Tidak semua masyarakat mampu membeli mobil secara tunai, sehingga kredit menjadi solusi utama. Kemudahan akses kredit sangat krusial, terutama di tengah kondisi ekonomi yang sedang melambat.
Peningkatan Penghasilan Tidak Kena Pajak (PTKP) juga perlu dipertimbangkan. Misalnya, menaikkan batas pendapatan sebelum dikenai pajak penghasilan, seperti di atas Rp 10 juta.

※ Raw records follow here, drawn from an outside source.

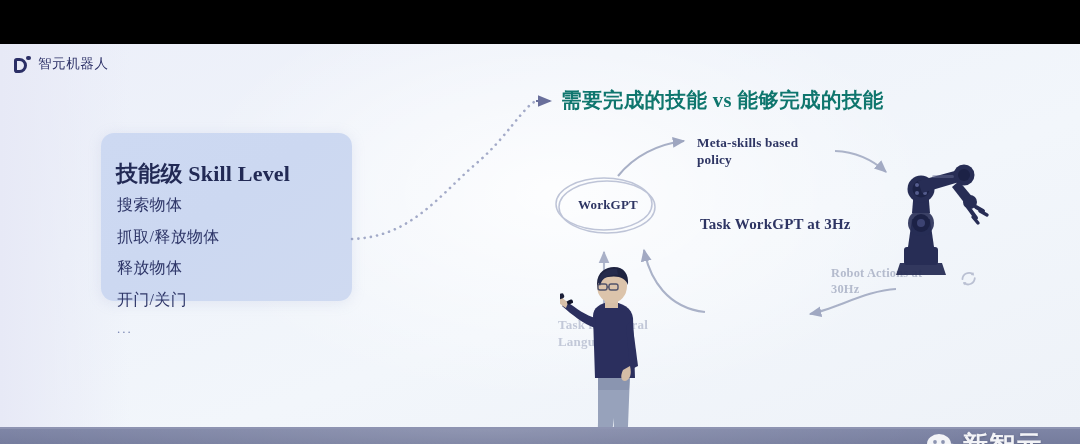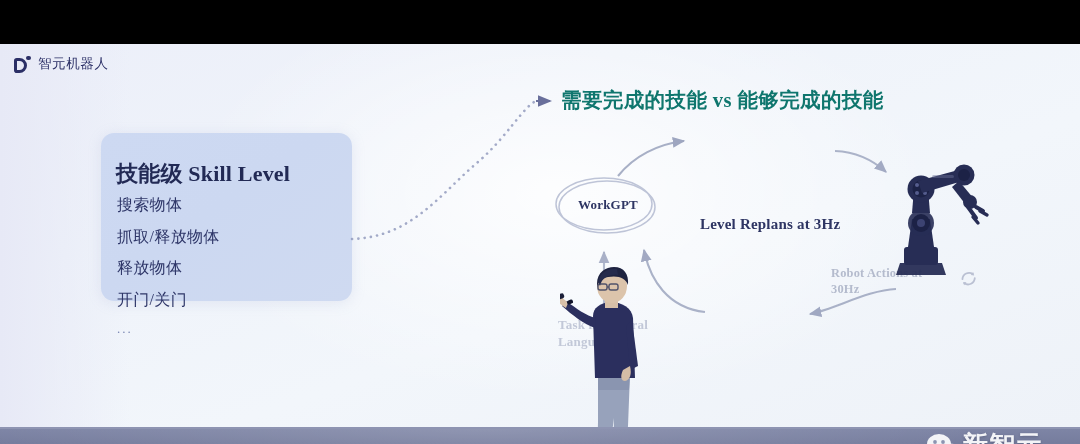--- a/index.html
+++ b/index.html
@@ -155,22 +155,24 @@
     <path d="M604,262 L604,208" fill="none" stroke="#9aa3bd" stroke-width="2.1" marker-end="url(#ah)" opacity=".75"></path>
 
     <g transform="translate(961,228) scale(0.95)" opacity=".72">
       <path d="M1.5,7.5 A7,7 0 0 1 12.5,2.2" fill="none" stroke="#a6adc4" stroke-width="1.9" stroke-linecap="round"></path>
       <path d="M14.5,6.5 A7,7 0 0 1 3.5,11.8" fill="none" stroke="#a6adc4" stroke-width="1.9" stroke-linecap="round"></path>
       <path d="M12.8,0 L13.8,3.6 L10.2,3.1 Z" fill="#a6adc4"></path>
       <path d="M3.2,14 L2.2,10.4 L5.8,10.9 Z" fill="#a6adc4"></path>
     </g>
   </svg>
 
+  <div class="lbl lbl-dark" id="lbl-meta">Meta-skills based
+policy</div>
   <div class="lbl" id="lbl-workgpt">WorkGPT</div>
-  <div class="lbl" id="lbl-replans">Level Replans at 3Hz</div>
+  <div class="lbl" id="lbl-replans">Task WorkGPT at 3Hz</div>
   <div class="lbl lbl-gray" id="lbl-robot">Robot Actions at
 30Hz</div>
   <div class="lbl" id="lbl-tasknl">Task in Natural
 Language</div>
 
   <svg class="robot" viewBox="0 0 110 132">
     <g fill="#272d55">
       <path d="M12,128 L62,128 L58,116 L16,116 Z" opacity=".95"></path>
       <rect x="20" y="100" width="34" height="18" rx="3"></rect>
       <path d="M24,100 L50,100 L46,72 L28,72 Z"></path>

Kebijakan ini sejalan dengan teori Keynesian, yaitu memberikan stimulus ekonomi dan mengurangi pajak saat ekonomi melambat. Hal ini diharapkan dapat mendorong pertumbuhan ekonomi dan meningkatkan daya beli.
Data Gabungan Industri Kendaraan Bermotor Indonesia (Gaikindo) menunjukkan penurunan penjualan mobil _wholesales_ sebesar 8,6% (dari 410.020 unit menjadi 374.740 unit) dan _retail sales_ sebesar 9,7% (dari 432.453 unit menjadi 390.467 unit) pada periode Januari-Juni 2025 dibandingkan periode yang sama tahun sebelumnya. Angka ini menggambarkan tantangan nyata yang dihadapi industri otomotif.
Solusi komprehensif yang melibatkan pemerintah, pabrikan, dan lembaga keuangan diperlukan untuk mengatasi masalah ini. Dengan begitu, harga mobil dapat lebih terjangkau dan industri otomotif dapat kembali bergeliat.
Koordinasi yang baik antar pihak terkait menjadi kunci keberhasilan strategi ini. Harapannya, pasar otomotif Indonesia dapat kembali pulih dan memberikan kontribusi positif bagi perekonomian nasional.